Mohon tunggu...
Bambang Wibiono
Bambang Wibiono Mohon Tunggu... Buruh - Buruh Sarjana | Penulis Bebas | Pemerhati Sosial Politik

Alumnus Ilmu Politik FISIP Universitas Jenderal Soedirman, Purwokerto

Selanjutnya

Tutup

Kebijakan Pilihan

Silang Sengkarut Data Kependudukan

18 Juni 2020   21:25 Diperbarui: 18 Juni 2020   21:35 186
+
Laporkan Konten
Laporkan Akun
Kompasiana adalah platform blog. Konten ini menjadi tanggung jawab bloger dan tidak mewakili pandangan redaksi Kompas.
Lihat foto
Birokrasi. Sumber ilustrasi: KOMPAS.com/GARRY LOTULUNG

Oleh: Bambang Wibiono
_


Masih hangat dalam ingatan kita semua mengenai karut-marutnya data Daftar Pemilih Tetap (DPT) yang selalu berulang setiap jelang penyelenggaraan Pemilu. Betapa permasalahan ini seolah menjadi permasalahan abadi yang akan selalu berulang. Dan kasus terakhir yang masih terjadi saat ini adalah mengenai data penerima bantuan bagi masyarakat terdampak pandemi Covid19. Apa yang hendak kita katakan mengenai ini semua selain bobroknya penyelenggaraan administrasi publik pada birokrasi kita?
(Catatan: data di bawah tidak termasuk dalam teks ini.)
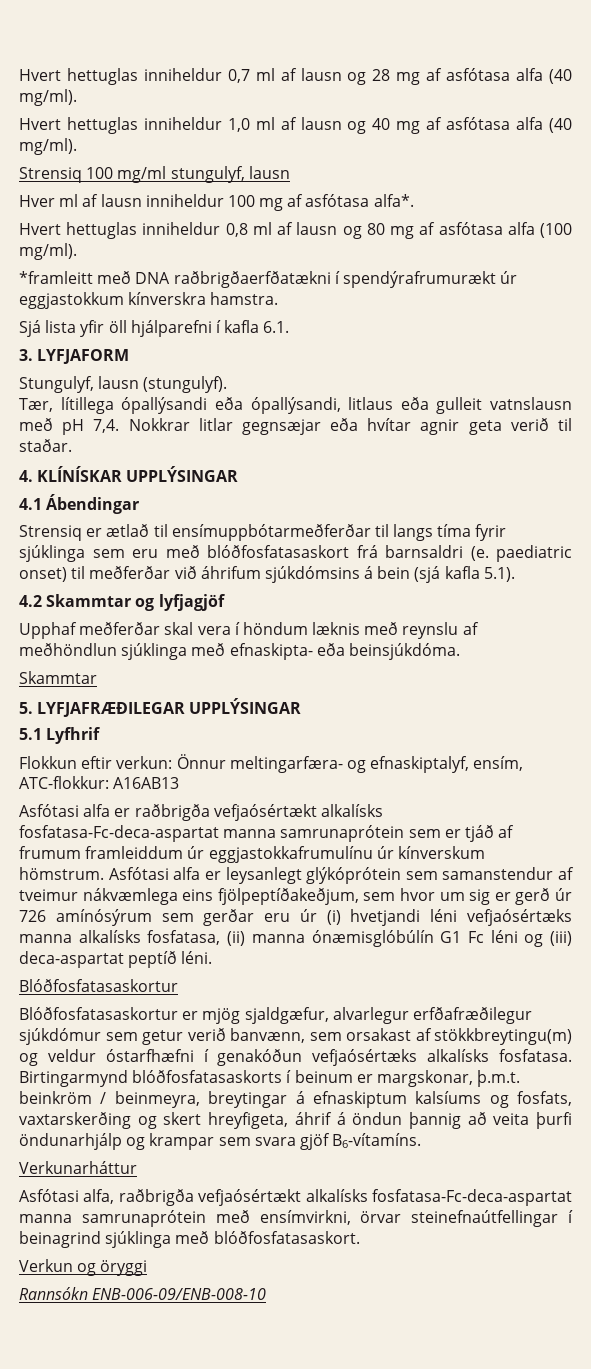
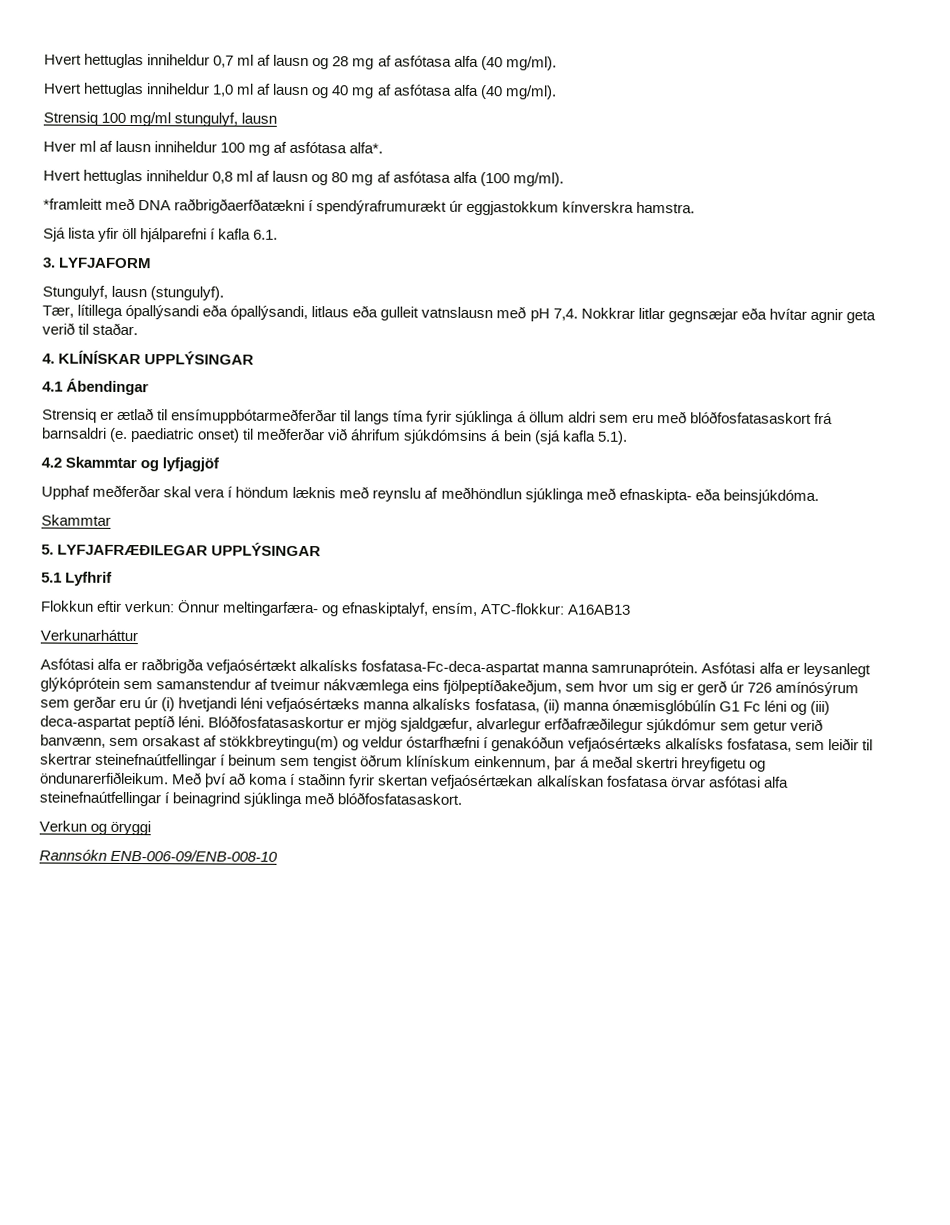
- Strensiq er ætlað til ensímuppbótarmeðferðar til langs tíma fyrir sjúklinga sem eru með blóðfosfatasaskort frá barnsaldri (e. paediatric onset) til meðferðar við áhrifum sjúkdómsins á bein (sjá kafla 5.1).
+ Strensiq er ætlað til ensímuppbótarmeðferðar til langs tíma fyrir sjúklinga á öllum aldri sem eru með blóðfosfatasaskort frá barnsaldri (e. paediatric onset) til meðferðar við áhrifum sjúkdómsins á bein (sjá kafla 5.1).
+ Verkunarháttur
- Asfótasi alfa er raðbrigða vefjaósértækt alkalísks fosfatasa-Fc-deca-aspartat manna samrunaprótein sem er tjáð af frumum framleiddum úr eggjastokkafrumulínu úr kínverskum hömstrum.
+ Asfótasi alfa er raðbrigða vefjaósértækt alkalísks fosfatasa-Fc-deca-aspartat manna samrunaprótein.
- Asfótasi alfa er leysanlegt glýkóprótein sem samanstendur af tveimur nákvæmlega eins fjölpeptíðakeðjum, sem hvor um sig er gerð úr 726 amínósýrum sem gerðar eru úr (i) hvetjandi léni vefjaósértæks manna alkalísks fosfatasa, (ii) manna ónæmisglóbúlín G1 Fc léni og (iii) deca-aspartat peptíð léni.
- Blóðfosfatasaskortur
- Blóðfosfatasaskortur er mjög sjaldgæfur, alvarlegur erfðafræðilegur sjúkdómur sem getur verið banvænn, sem orsakast af stökkbreytingu(m) og veldur óstarfhæfni í genakóðun vefjaósértæks alkalísks fosfatasa. Birtingarmynd blóðfosfatasaskorts í beinum er margskonar, þ.m.t. beinkröm / beinmeyra, breytingar á efnaskiptum kalsíums og fosfats, vaxtarskerðing og skert hreyfigeta, áhrif á öndun þannig að veita þurfi öndunarhjálp og krampar sem svara gjöf B6-vítamíns.
- Verkunarháttur
- Asfótasi alfa, raðbrigða vefjaósértækt alkalísks fosfatasa-Fc-deca-aspartat manna samrunaprótein með ensímvirkni, örvar steinefnaútfellingar í beinagrind sjúklinga með blóðfosfatasaskort.
+ Asfótasi alfa er leysanlegt glýkóprótein sem samanstendur af tveimur nákvæmlega eins fjölpeptíðakeðjum, sem hvor um sig er gerð úr 726 amínósýrum sem gerðar eru úr (i) hvetjandi léni vefjaósértæks manna alkalísks fosfatasa, (ii) manna ónæmisglóbúlín G1 Fc léni og (iii) deca-aspartat peptíð léni. Blóðfosfatasaskortur er mjög sjaldgæfur, alvarlegur erfðafræðilegur sjúkdómur sem getur verið banvænn, sem orsakast af stökkbreytingu(m) og veldur óstarfhæfni í genakóðun vefjaósértæks alkalísks fosfatasa, sem leiðir til skertrar steinefnaútfellingar í beinum sem tengist öðrum klínískum einkennum, þar á meðal skertri hreyfigetu og öndunarerfiðleikum. Með því að koma í staðinn fyrir skertan vefjaósértækan alkalískan fosfatasa örvar asfótasi alfa steinefnaútfellingar í beinagrind sjúklinga með blóðfosfatasaskort.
Dalam konteks penyelenggaraan pemerintahan di manapun, administrasi publik akan memainkan sejumlah peran penting di antaranya guna mewujudkan salah satu tujuan utama dibentuknya negara, yakni kesejahteraan bagi masyarakatnya. Dalam konteks Indonesia misalnya, tujuan dari dibentuknya pemerintahan sebagaimana tertuang dalam pembukaan Undang-Undang Dasar (UUD) 1945 di antaranya adalah untuk memajukan kesejahteraan umum dan mencerdaskan kehidupan bangsa. Jika berkaca pada permasalahan ketidakjelasan data kependudukan yang juga berimplikasi pada data penduduk yang seharusnya layak mendapat bantuan, lantas bagaimana negara bisa hadir untuk mensejahterakan mereka? Nyaris mustahil, karena bahkan negara saja tak tahu berapa dan siapa yang akan disejahterakannya.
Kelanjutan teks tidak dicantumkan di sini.